El cargo sería fundado si se negara que el doctor Rivadeneira tiene derecho a que se le paguen sus servicios prestados a los empleados del Ferrocarril de Santa Marta, caso de que tales servicios no hayan sido pagados. Pero semejante extremo no se sostiene en la demanda, ni la Corte podría admitirlo. Lo que se discute es quién debe pagar tales servicios al demandante, si la United Fruit o The Santa Marta Railway C°, y en virtud de las pruebas presentadas por el mismo demandante se estableció que es la United a quien corresponde ese pago.
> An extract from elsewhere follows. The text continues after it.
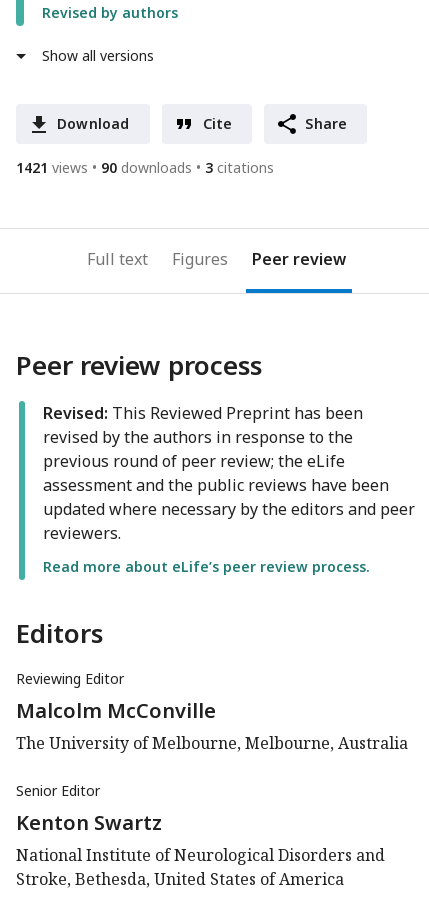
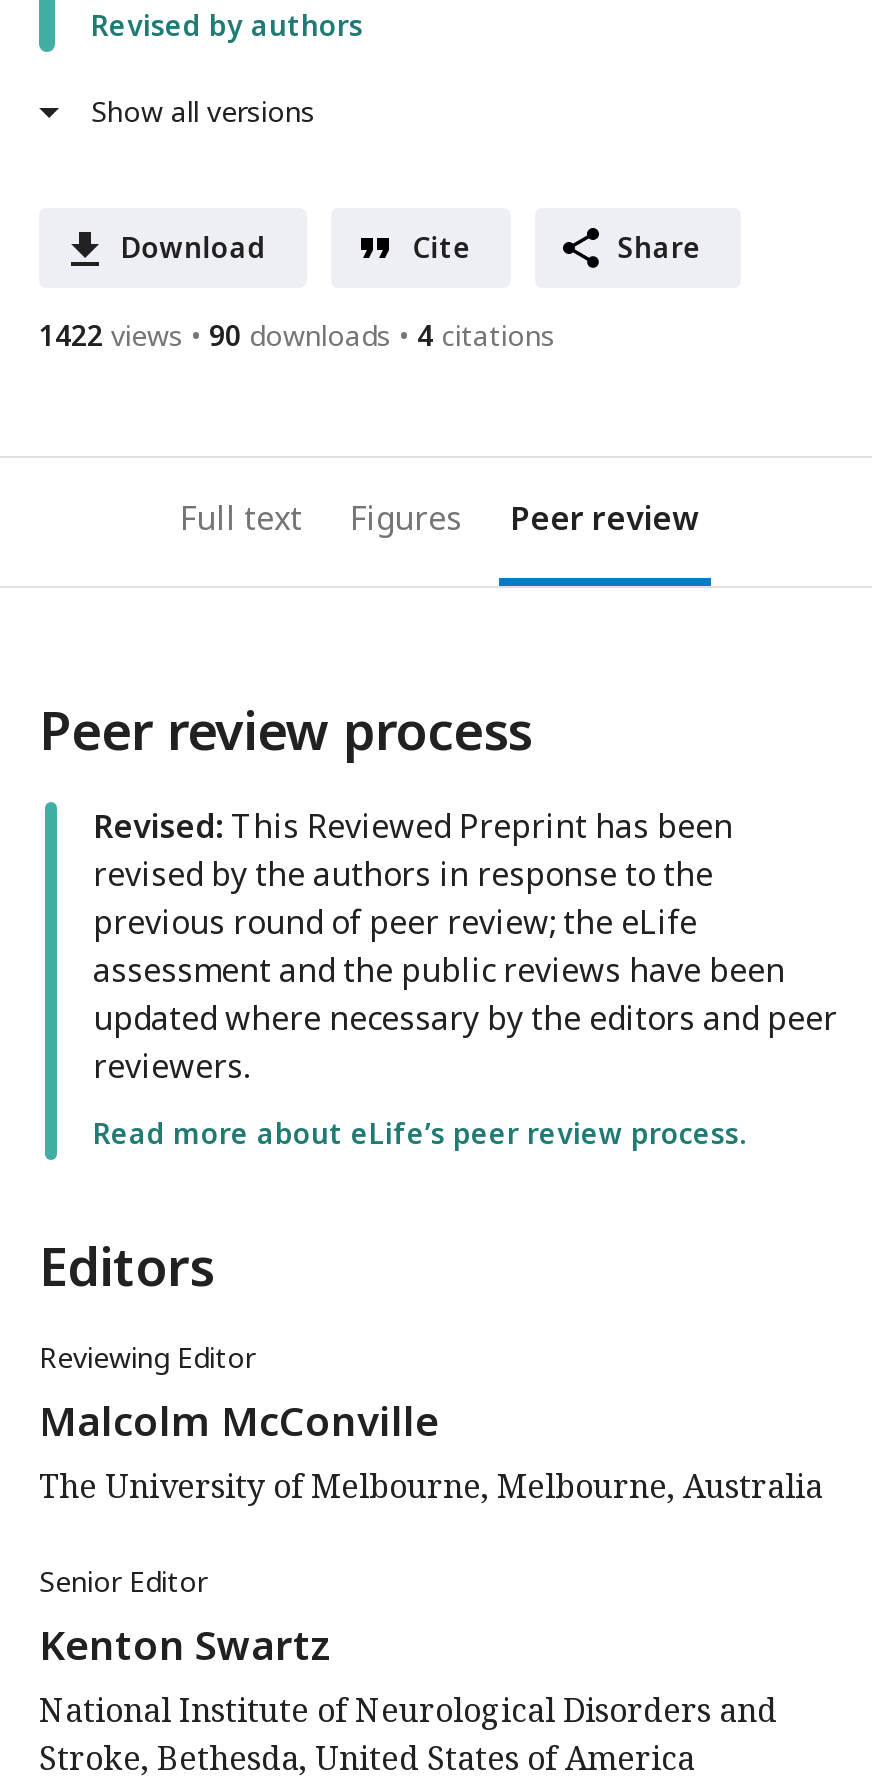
- 1421 views
+ 1422 views

- 3 citations
+ 4 citations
Si la United, pues, está obligada a tal pago, y no ha hecho tal prestación, es a dicha empresa y no a The Santa Marta Railway C a quien el doctor Rivadeneira ha debido demandar y por este respecto surge la excepción de falta de personería sustantiva del actor para demandar al ferrocarril. El cargo no es, pues, fundado. En virtud de todo lo expuesto anteriormente, la Corte Suprema de Justicia, en Sala de Casación en lo Civil, administrando justicia en nombre de la República de Colombia y por autoridad de la ley, no casa la sentencia recurrida, dictada por el Tribunal Superior del Distrito Judicial de Santa Marta, con fecha veintidós de marzo de mil novecientos treinta y cinco.

Sin costas en el recurso. Notifíquese, cópiese, publíquese, insértese en la GACETA y devuélvase al Tribunal de su origen. Antonio Rocha, Liborio Escallón, Ricardo Hinestrosa Daza, Miguel Moreno J., Juan Francisco Mújica, Eduardo Zuleta Angel, Pedro León Rincón, Srio, en ppd.